# [Exercise requirements]
Nothing but the pictures should be left out when the entries below are duplicated.

[Stored items]
▼
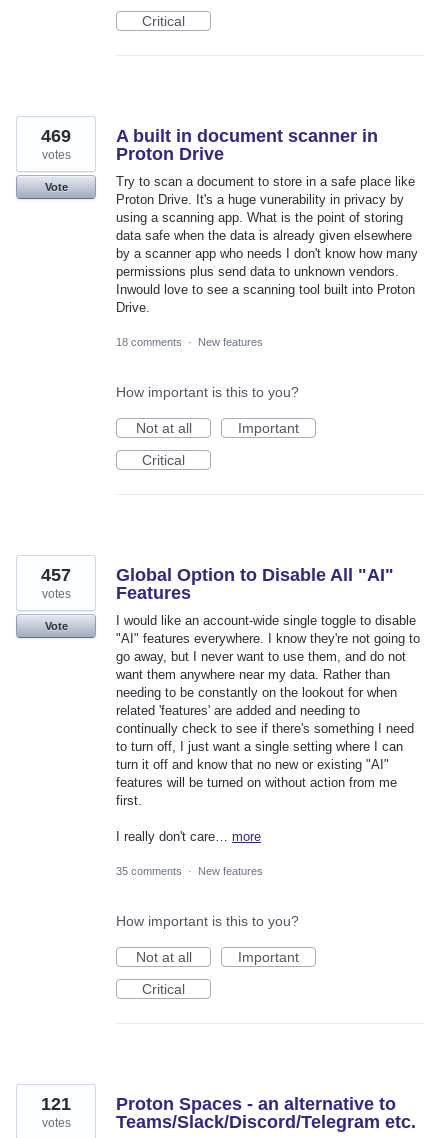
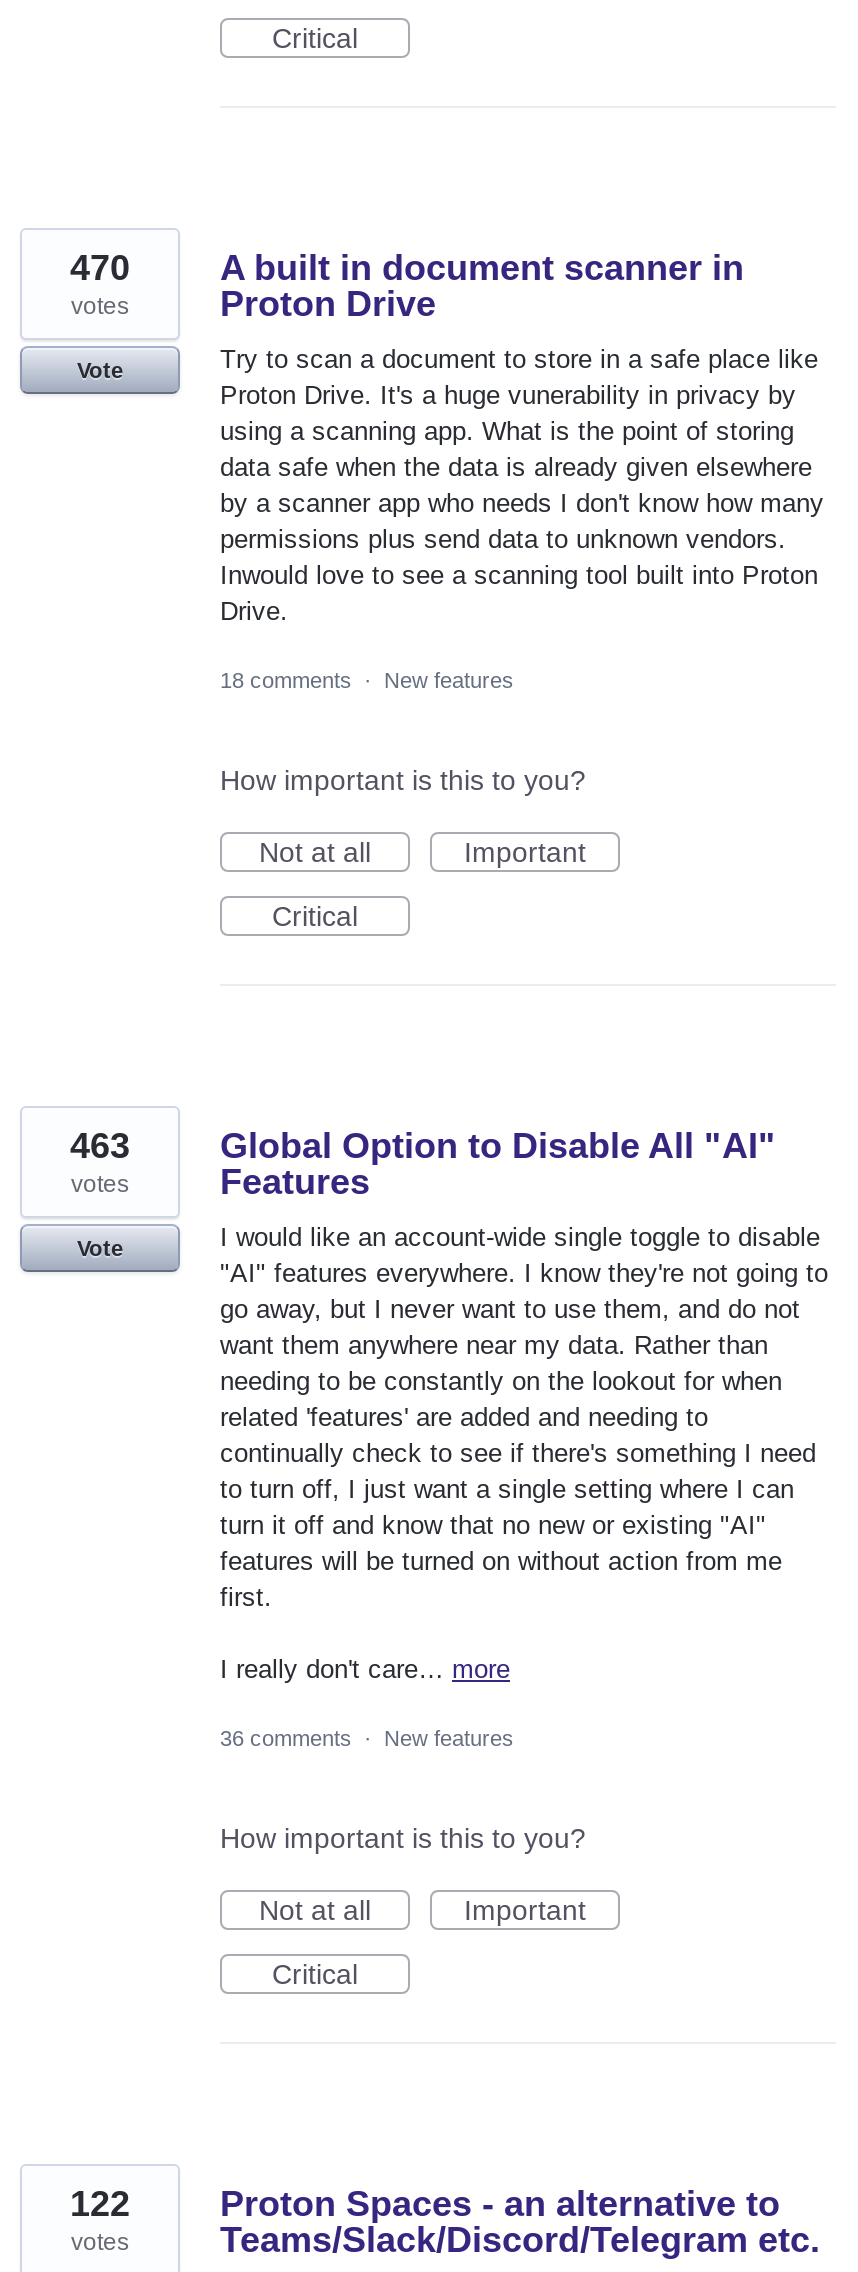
- 469
+ 470

- 457
+ 463

- 35 comments · New features
+ 36 comments · New features

- 121
+ 122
▲
# [Exercise answer]
- 469
+ 470

- 457
+ 463

- 35 comments · New features
+ 36 comments · New features

- 121
+ 122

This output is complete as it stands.